▶ _What to work on_
State the count of lines below in which the word "かたばら" appears, and add nothing.

▶ _Excerpted records_

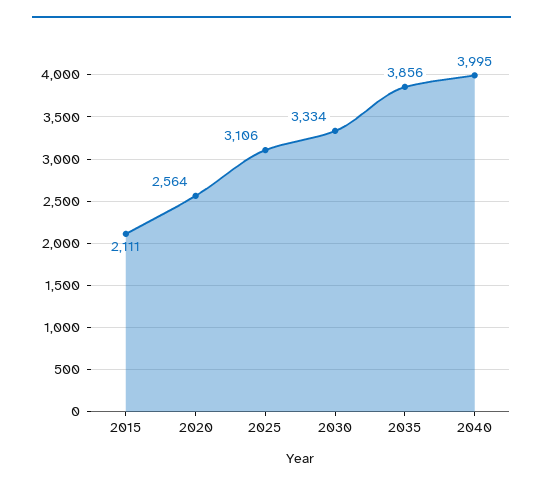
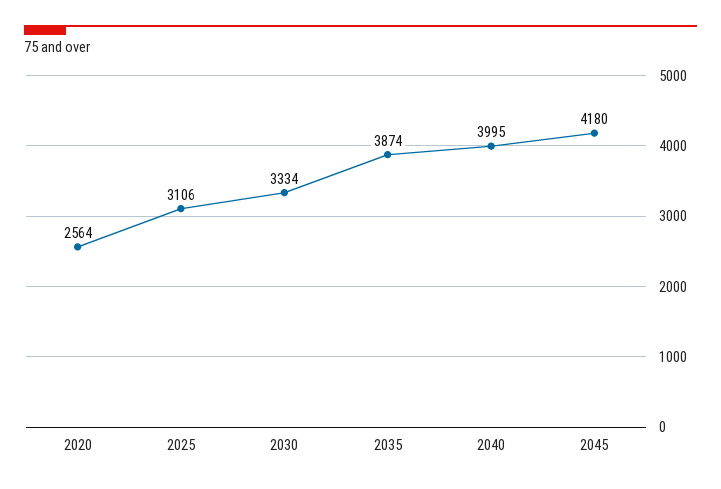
2015: 2111 -> none
2035: 3856 -> 3874
2045: none -> 4180

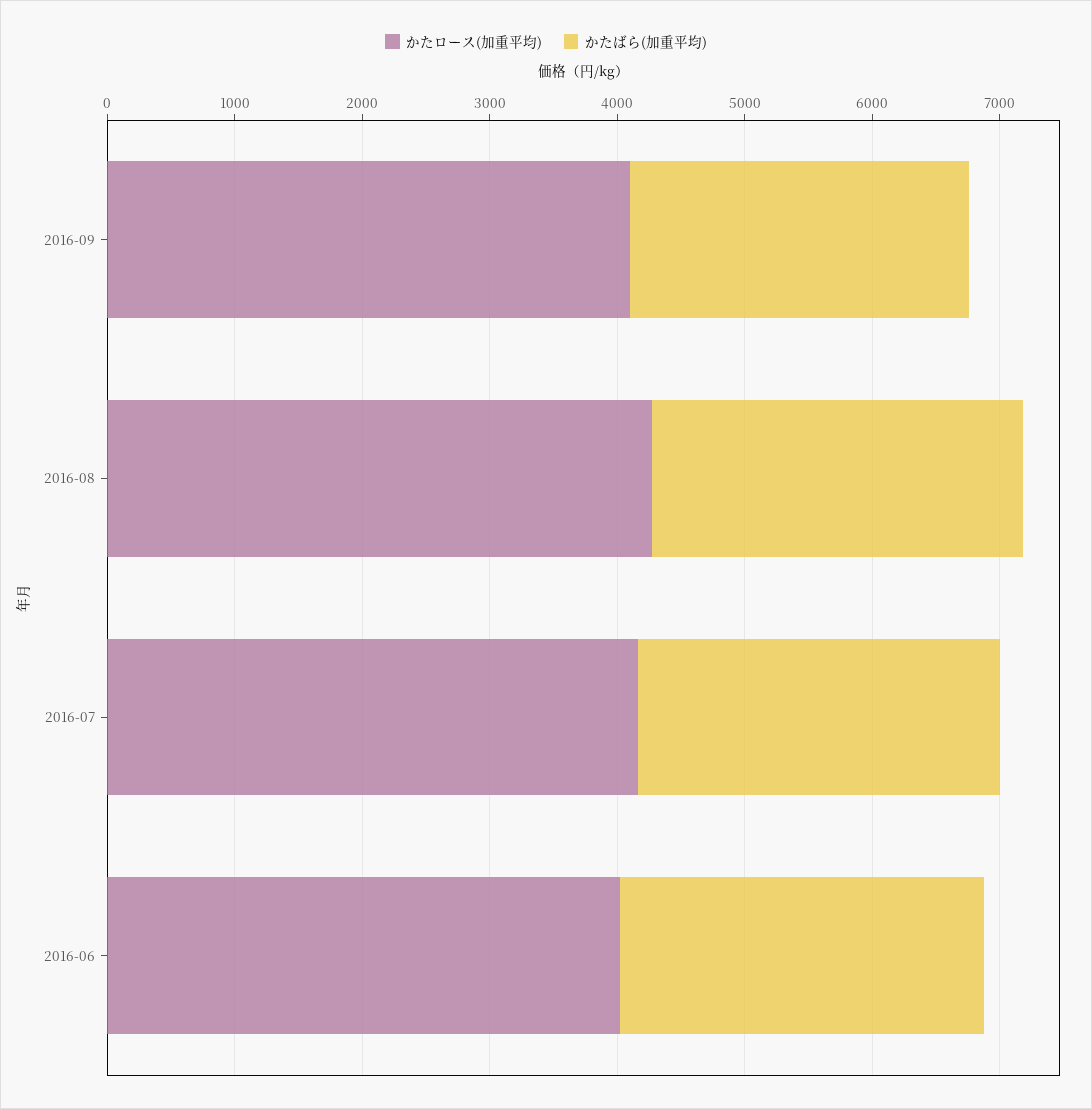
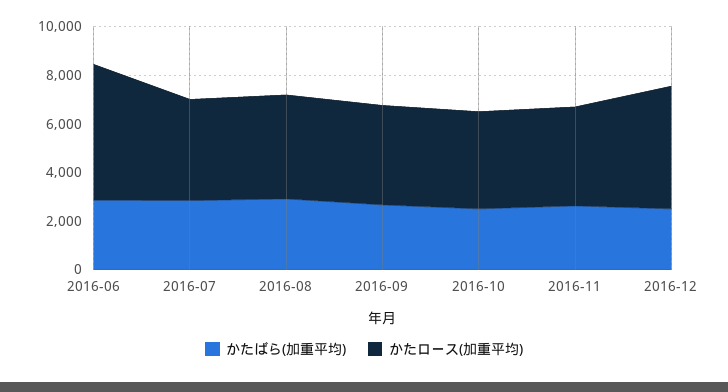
かたロース(加重平均), 2016-06: 4000 -> 5500
かたばら(加重平均), 2016-10: none -> 2500
かたロース(加重平均), 2016-10: none -> 4000
かたばら(加重平均), 2016-11: none -> 2500
かたロース(加重平均), 2016-11: none -> 4000
かたばら(加重平均), 2016-12: none -> 2500
かたロース(加重平均), 2016-12: none -> 5000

▶ _Task response_
3